Mr. Pettus’s Ability to Bring His Claims
Mr. Pettus was a frequent filer in this and other courts during his incarceration, and had a
filing restriction imposed on him under the “three strikes” provision of the Prison Litigation
Reform Act (“PLRA”), 28 U.S.C. § 1915(g). See Pettus v. Morgenthau, 554 F.3d 293, 295 (2d
Cir. 2009) (summarizing Pettus’s litigation history). In many of these cases, he challenged his
conviction, the conditions of his confinement, and the allegedly inadequate medical care he
received. Because Mr. Pettus was not incarcerated at the time he filed the instant Complaint, he
is no longer subject to the PLRA’s three strikes provision. See Harris v. City of New York, 607
F.3d 18, 24 (2d Cir. 2010) (holding that a litigant who brought suit while incarcerated was still
subject to the “three strikes” provision of the PLRA even after he was released, but allowing a
formerly incarcerated litigant “to apply for in forma pauperis status as a non-incarcerated
plaintiff if he so qualifies”). Accordingly, he is not restricted from filing in this district. 3
II.
Ms. Pittman’s Role in this Litigation
Ms. Pittman cannot bring claims on behalf of Mr. Pettus, unless she is an attorney
admitted to practice in this Court. See, e.g., Iannaccone v. Law, 142 F.3d 553, 558 (2d Cir.
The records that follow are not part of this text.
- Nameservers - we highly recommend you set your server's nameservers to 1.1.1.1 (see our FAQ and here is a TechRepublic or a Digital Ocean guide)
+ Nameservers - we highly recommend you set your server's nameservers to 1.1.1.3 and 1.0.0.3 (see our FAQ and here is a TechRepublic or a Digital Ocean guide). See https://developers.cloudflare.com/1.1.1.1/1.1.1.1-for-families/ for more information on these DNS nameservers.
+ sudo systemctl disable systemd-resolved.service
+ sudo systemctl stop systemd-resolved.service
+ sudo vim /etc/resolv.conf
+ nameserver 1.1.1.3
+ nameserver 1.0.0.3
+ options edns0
1998) (“[B]ecause pro se means to appear for one’s self, a person may not appear on another
person’s behalf.”); Pittman ex rel. Pettus v. Breir, No. 23-cv-10208, 2024 WL 37113, at *1
(S.D.N.Y. Jan. 3, 2024) (explaining why Ms. Pittman could not proceed on behalf of Mr. Pettus).
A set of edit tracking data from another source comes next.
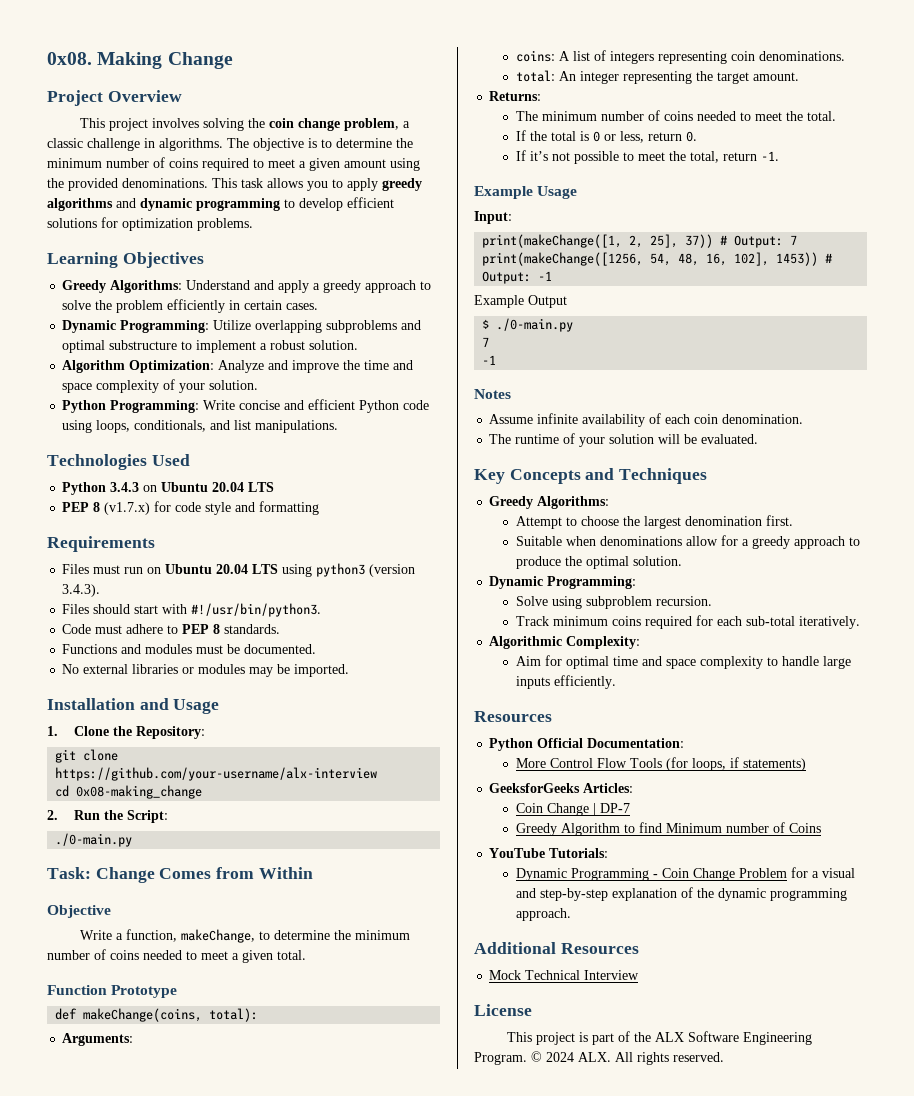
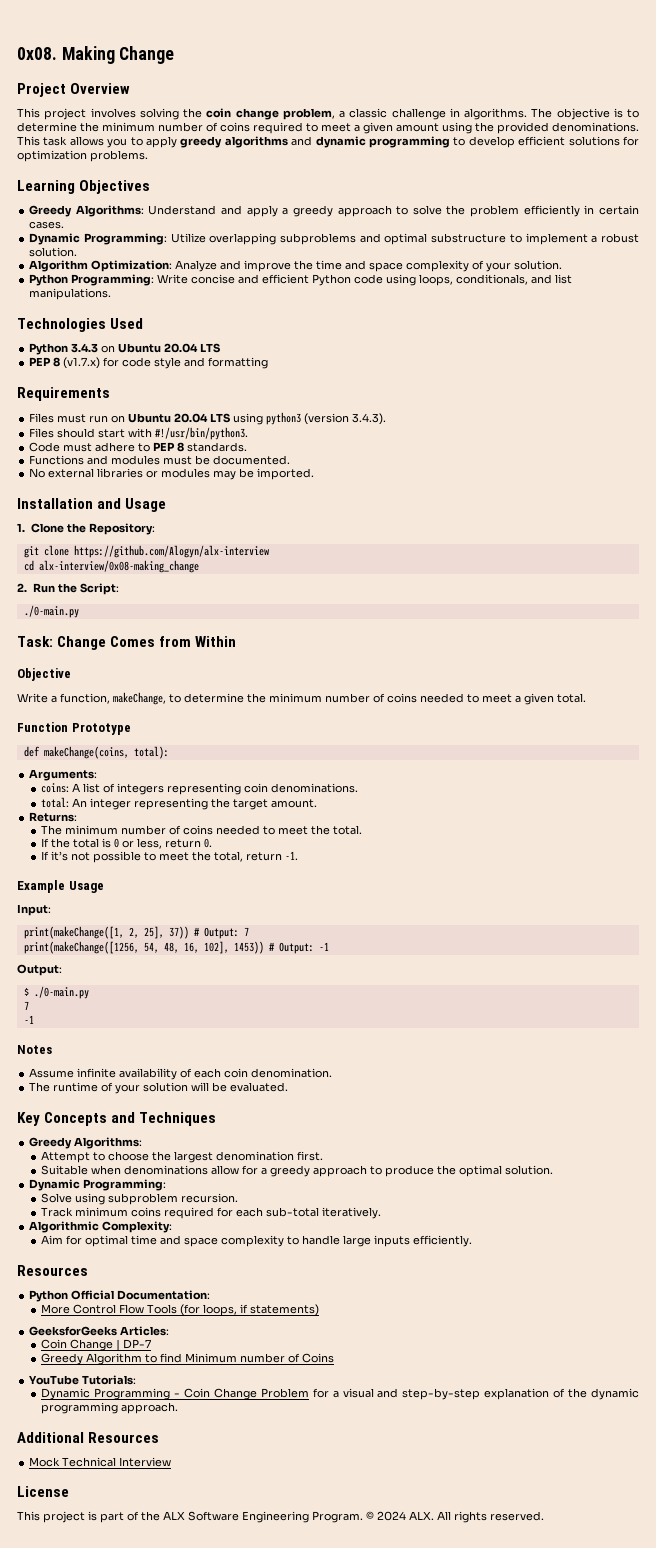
- git clone https://github.com/your-username/alx-interview
+ git clone https://github.com/Alogyn/alx-interview
- cd 0x08-making_change
+ cd alx-interview/0x08-making_change
  print(makeChange([1256, 54, 48, 16, 102], 1453)) # Output: -1
- Example Output
+ Output:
“District courts within this Circuit have held that this rule applies even if the person bringing the
3
The Court notes that the United States District Court for the Southern District of New
York also imposed a filing restriction upon Mr. Pettus under the All Writs Act, 28 U.S.C.
§ 1651, barring him from filing any future complaints in that court without first obtaining leave
to file, even after he was released from incarceration, and warned that he “may not circumvent
the filing injunction by having other individuals file pro se complaints on his behalf.” See
Pittman v. Breier, No. 24-cv-6694, 2024 WL 4635345, at *1 & n.1 (S.D.N.Y. Oct. 28, 2024).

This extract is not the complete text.